There is a pretty neat sequence at the very end of the issue that holds promise for future chapters, if only to see how far the melodrama is going to be driven, but the core plot is still revving in neutral.

*Well! That was certainly a thorough overview of the day’s releases! I just didn’t have the cash for the first trade of Morrison’s “Doom Patrol”, which was the only other book I really had my eye on. I've been splurging too much lately; one shop had volumes three and four of "Drawn and Quarterly" cut down to blowout prices, so I snatched them up.

I'm about 3/4 of the way through Vol. 3, the one from 2000 with the Chris Ware cover. Ware also contributes a short homage to Frank King's "Gasoline Alley", in which Walt Wallet and Skeezix wander around a slowly modernizing landscape while providing biographical narration as to Mr. King. Skeezix also gradually grows older with each panel while Walt remains the same (although all the characters age in the real "Gasoline Alley" strip, still plugging away today), and the story of the creator's passing becomes the story of the newspaper comics section itself withering away. It's a clever, emotional evocation of King's own early style, which is showcased inside the book with 30 pages of rare Sundays from the 20's through the 40's presented. Some of King's more expansive layouts have clearly influenced Ware's own work, particularly a noted episode of "Big Tex" where the entire history of Tex's ill-fated clan is told off-panel as individual parts of a tree are glimpsed at varying stages of aging. King has no shortage of formal ambition himself, but his gentle humor and lush rural landscapes and muted soothing colors are also the perfect forum for wandering and dreaming (vivid, feverish things, with a McCay-style wake-up panel on the end). There's more in Vol. 4, and eating this stuff up from the perspective of today's Sunday pages leaves one agog at the prospect that so much beauty could go into an earlier era's disposable newsprint amusement.

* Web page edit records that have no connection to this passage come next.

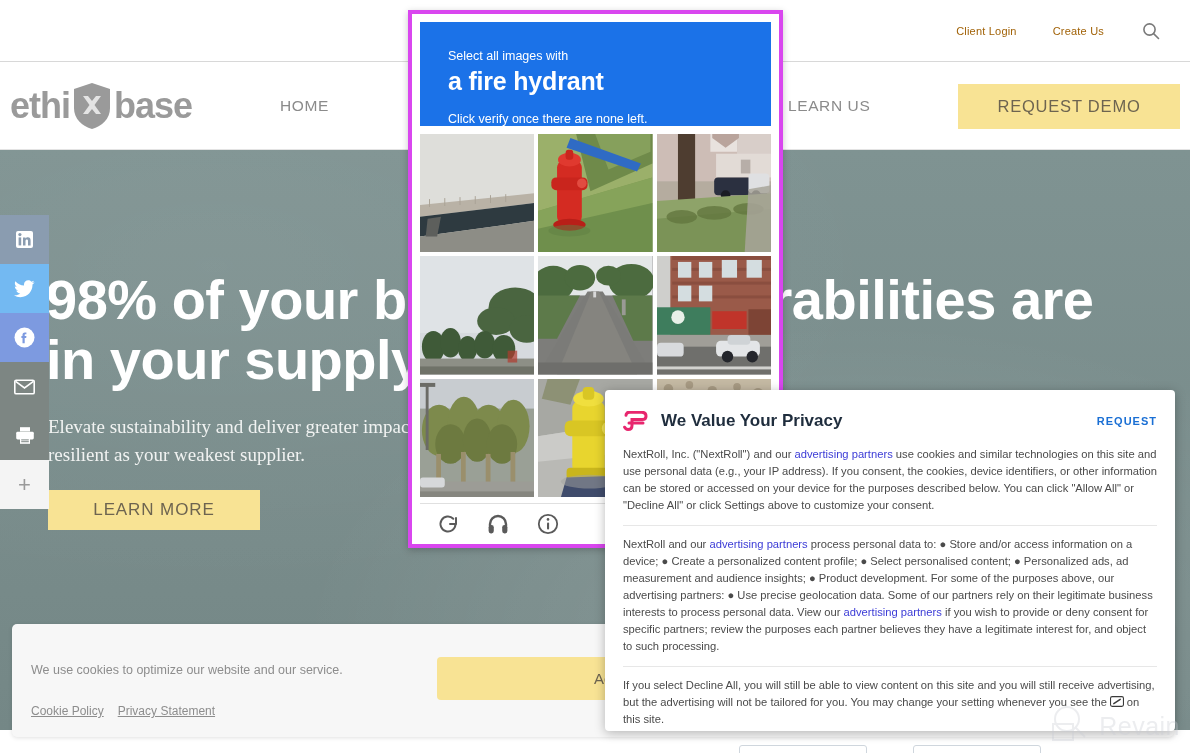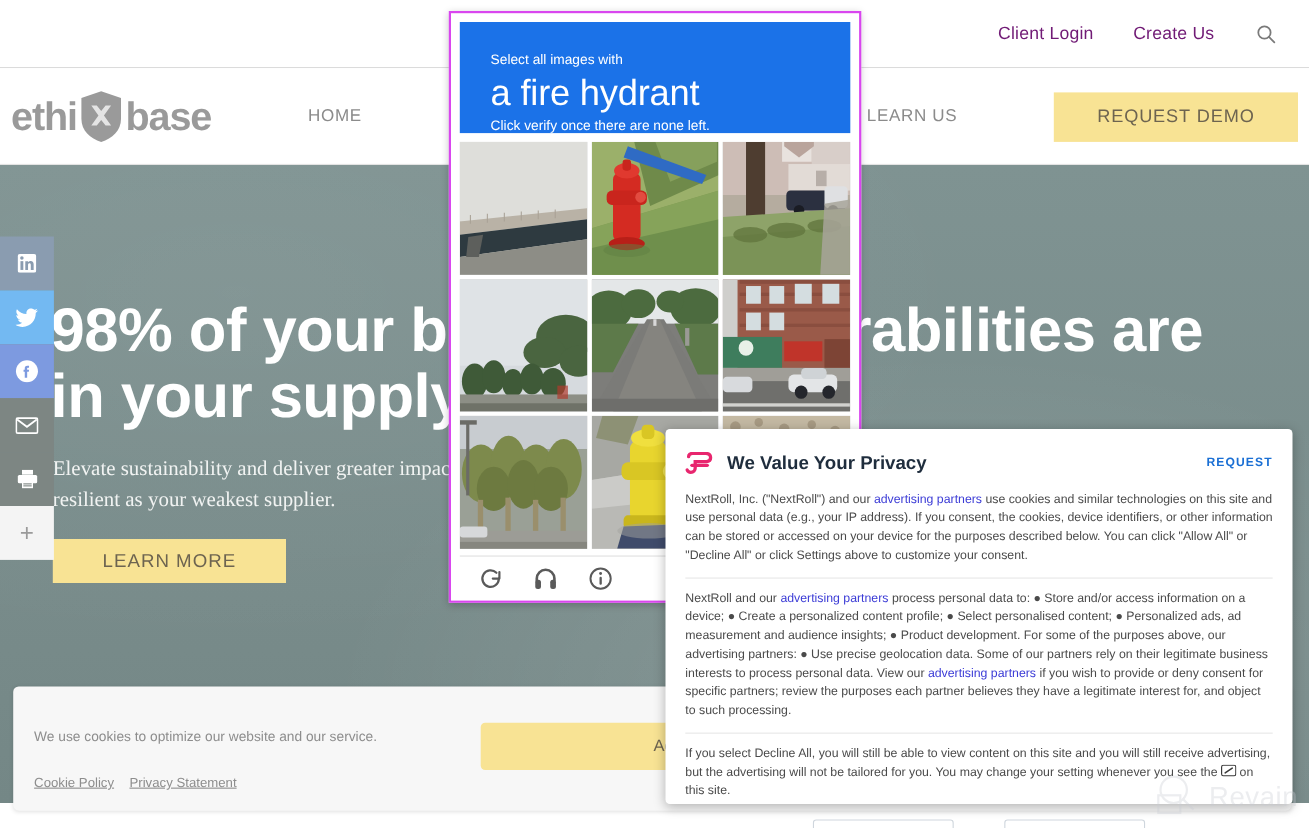--- a/index.html
+++ b/index.html
@@ -11,21 +11,21 @@
   }
   #page { position: relative; width: 1190px; height: 753px; overflow: hidden; background:#fff; }
 
   
   .site-topbar {
     position: absolute; top: 0; left: 0; width: 1190px; height: 62px;
     background: #fff; border-bottom: 1px solid #d8d8d8;
     display: flex; align-items: center; justify-content: flex-end;
     padding-right: 28px; gap: 36px;
   }
-  .top-link { font-size: 16px; color: #701a75; letter-spacing: .2px; cursor: pointer; }
+  .top-link { font-size: 11px; color: #a16207; letter-spacing: .2px; cursor: pointer; }
   .search-ic { width: 22px; height: 22px; display:flex; align-items:center; justify-content:center; cursor:pointer; }
 
   .site-nav {
     position: absolute; top: 62px; left: 0; width: 1190px; height: 88px;
     background: #fff; border-bottom: 1px solid #e3e3e3;
     display: flex; align-items: center;
   }
   .logo { display: flex; align-items: center; margin-left: 10px; }
   .logo-text {
     font-size: 36px; font-weight: bold; color: #9a9a9a; letter-spacing: -1px;
@@ -108,30 +108,30 @@
   }
   .cb-links {
     position: absolute; left: 19px; bottom: 19px;
     display: flex; gap: 14px;
   }
   .cb-link { font-size: 12px; color: #8d8d8d; text-decoration: underline; cursor: pointer; }
 
   
   .captcha {
     position: absolute; left: 408px; top: 10px; width: 375px; height: 538px;
-    background: #fff; border: 2px solid #d946ef; z-index: 20;
+    background: #fff; border: 4px solid #d946ef; z-index: 20;
     box-shadow: 0 2px 7px rgba(0,0,0,.22);
     display: flex; flex-direction: column;
   }
   .cap-head {
     margin: 8px 8px 0 8px; height: 113px; background: #1b72e8; color: #fff;
     padding: 27px 0 0 28px;
   }
   .cap-h-small { font-size: 12.5px; font-weight: normal; line-height: 1.2; }
-  .cap-h-big { font-size: 33px; font-weight: normal; margin: 3px 0 4px; letter-spacing: -.2px; }
+  .cap-h-big { font-size: 25px; font-weight: bold; margin: 3px 0 16px; letter-spacing: -.2px; }
   .cap-h-sub { font-size: 12.5px; }
   .cap-grid {
     margin: 8px 8px 0 8px; flex: 1;
     display: grid; grid-template-columns: repeat(3, 1fr); grid-template-rows: repeat(3, 1fr);
     gap: 4px;
   }
   .tile { position: relative; overflow: hidden; cursor: pointer; background: #cfcfcf; }
   .cap-foot {
     height: 54px; border-top: 1px solid #e0e0e0; margin: 6px 8px 0 8px;
     display: flex; align-items: center; gap: 22px; padding-left: 14px;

Elsewhere in the book there's a great adaptation of "Crime and Punishment" done in the style of a Silver-Age "Batman" story by R. Sikoryak. Jason Little (later of the decent "Shutterbug Follies") contributes a stylish drop of airline whimsy. Michel Rabagliati presents an early outing for his 'Paul' character (later of "Paul in the Country" and "Paul Has a Summer Job"). There's pages from Seth's sketchbooks, which later gave us "Vernacular Drawings". It's a regular glimpse into the comics future past!

*I also picked up a copy of “Milk and Cheese” issue #1 (the first issue #1 that is), now in its eighth printing, hailing from The Year of Our Lord Nineteen Hundred and Ninety One. I’m sure the titular duo need no introduction, nor does creator Evan Dorkin. But I'd really like to say that in a world of often drawn-out and tiringly padded comic stories, it's good to take a trip back in time to witness a pair of fast-moving heroes at work. In just 24 pages Milk and Cheese preserve American justice, fight the War on Drugs, destroy some Poison and Tiffany albums, and become the 20th century’s greatest revolutionaries. And they go bowling and make rude gestures on the score board. It’s frantic and violet slapstick, just like Grandma used to cook up on Sunday afternoons, and I'm sure nobody needed me to tell them that.